Pursuant to the terms of the license agreement, the cost of the Phase II trial will be borne by CBMG, and CBMG will also be responsible for all clinical, marketing, and, should a product be approved, commercialization activities in China.
NeoStem will be responsible for all regulatory filings and will directly control and manage all manufacturing processes and procedures relating to the development of its DC-TC product. NeoStem could receive up to $30m in licensing milestone fees over the life of the agreement, with $1m payable upon enrollment of the first patient in the currently planned Phase II trial. Royalties and sublicense fees may also be payable.
The company’s DC-TC therapy involves growing cancer initiating (stem) cells that have been isolated from a patient’s resected tumor sample, and then enriching and inactivating them.
This newly created cancer initiating (stem) cell line is then combined with dendritic cells, a type of antigen-presenting immune cell that is derived from the same patient’s blood.
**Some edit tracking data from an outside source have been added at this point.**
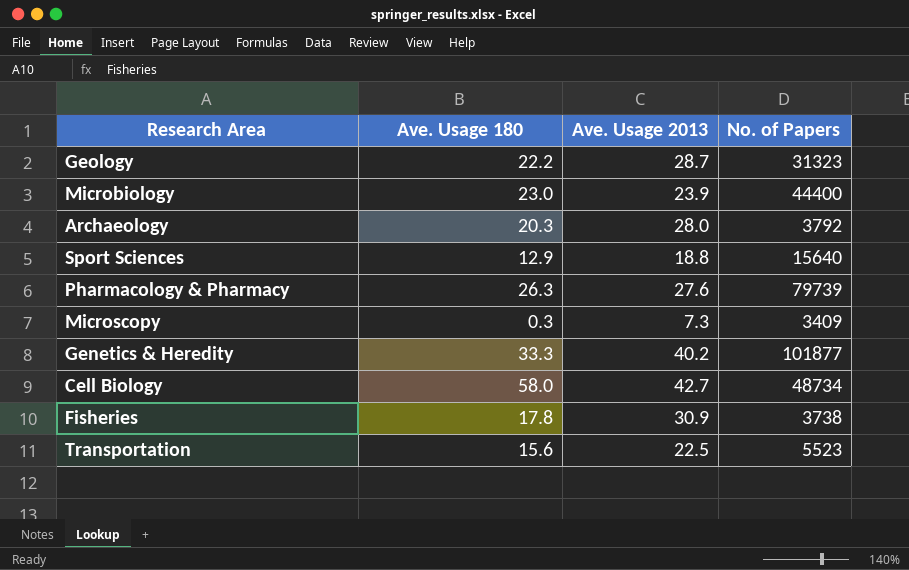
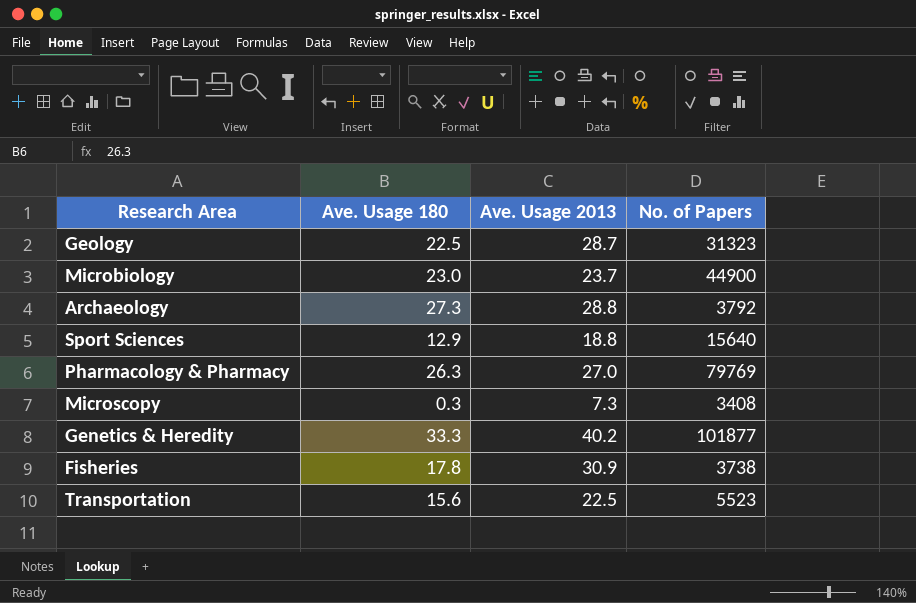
row Cell Biology: 58.0 | 42.7 | 48734 -> none
Geology | Ave. Usage 180: 22.2 -> 22.5
Microbiology | Ave. Usage 2013: 23.9 -> 23.7
Microbiology | No. of Papers: 44400 -> 44900
Archaeology | Ave. Usage 180: 20.3 -> 27.3
Archaeology | Ave. Usage 2013: 28.0 -> 28.8
Pharmacology & Pharmacy | Ave. Usage 2013: 27.6 -> 27.0
Pharmacology & Pharmacy | No. of Papers: 79739 -> 79769
Microscopy | No. of Papers: 3409 -> 3408

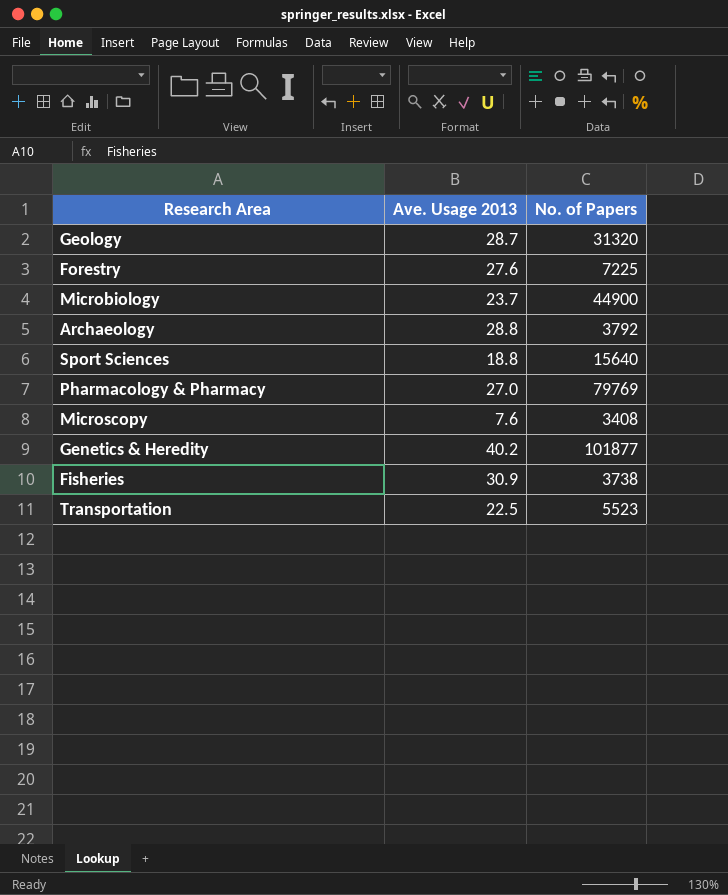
column Ave. Usage 180 | position: 2 -> none
Geology | No. of Papers: 31323 -> 31320
row Forestry: none -> 27.6 | 7225
Microscopy | Ave. Usage 2013: 7.3 -> 7.6

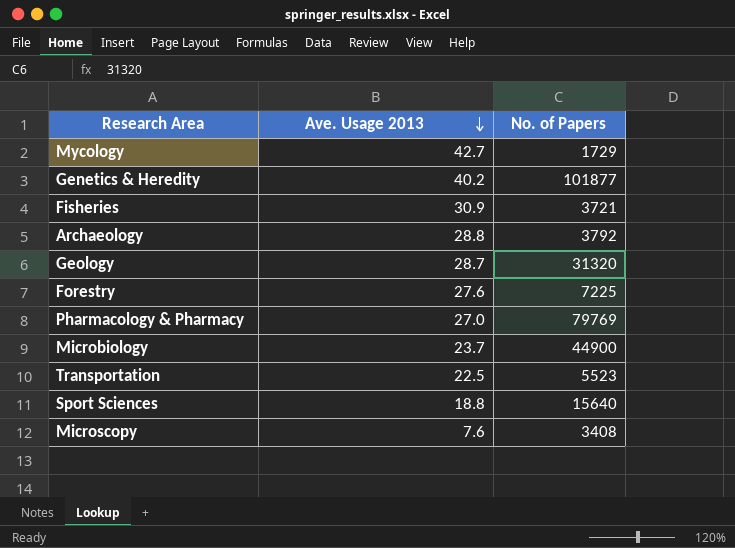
row order: none -> Ave. Usage 2013 descending
row Mycology: none -> 42.7 | 1729
Fisheries | No. of Papers: 3738 -> 3721

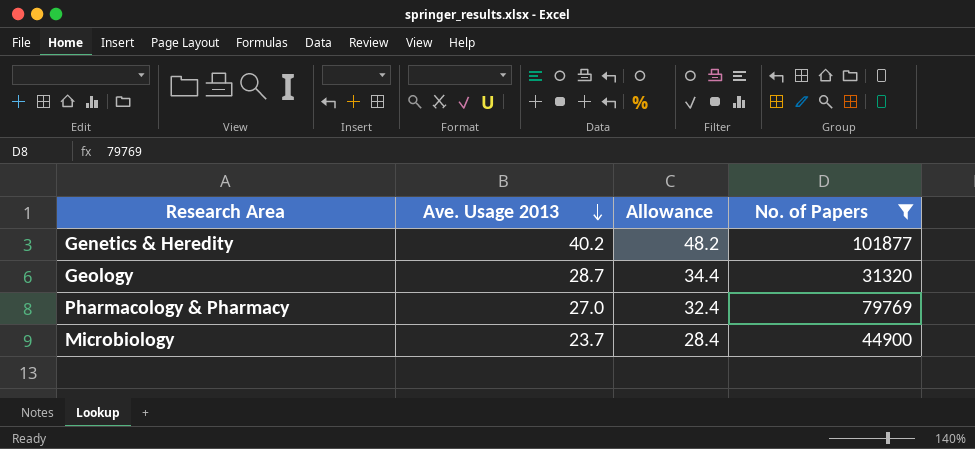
filter: none -> No. of Papers >= 31320
column Allowance | formula: none -> [Ave. Usage 2013] * 1.2

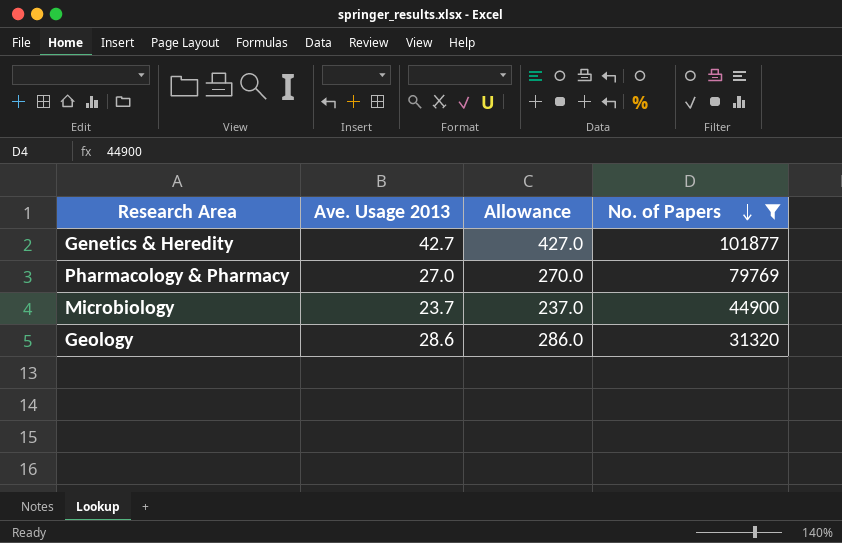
row order: Ave. Usage 2013 descending -> No. of Papers descending
column Allowance | formula: [Ave. Usage 2013] * 1.2 -> [Ave. Usage 2013] * 10
Genetics & Heredity | Ave. Usage 2013: 40.2 -> 42.7
Geology | Ave. Usage 2013: 28.7 -> 28.6

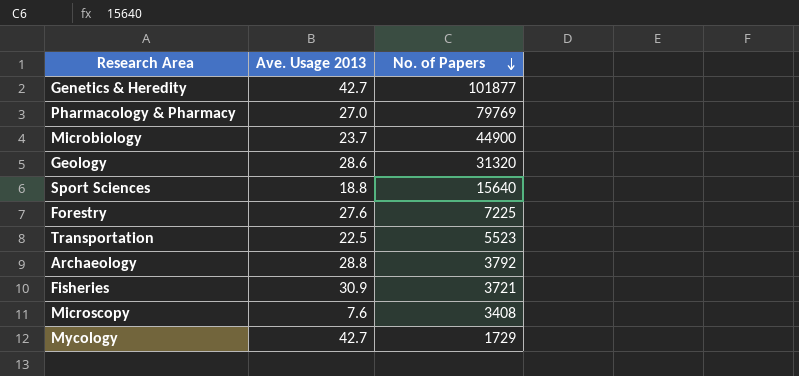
filter: No. of Papers >= 31320 -> none
column Allowance | formula: [Ave. Usage 2013] * 10 -> none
The product is then reintroduced to the patient via a series of subcutaneous injections.
The planned study follows a Phase I trial which demonstrated safety in HCC patients. There were no serious adverse events related to the treatment in patients who co-presented with active hepatitis B and underlying cirrhosis, commonly associated with liver cancer in China, and patients were not charged for treatment.
NeoStem chairman and CEO Dr Robin Smith noted that the planned Phase II study in China is seeking to assess the efficacy and safety of our new DC-TC platform technology in treating hepatocellular carcinoma, and we look forward to working with CBMG to develop this indication in Asia.
The company has also recently reached agreement with the US Food and Drug Administration to begin a Phase III clinical trial for its lead product candidate, Melapuldencel- T, in metastatic melanoma, expected to begin in 2014.
Melapuldencel-T’s Phase 3 protocol has been granted Special Protocol Assessment and the product candidate has received Fast Track designation for metastatic melanoma, as well as Orphan Drug designation. Five year survival data from the Phase II clinical trial in metastatic melanoma has been accepted for a poster presentation at The American Society of Clinical Oncology’s 2014 annual meeting in June.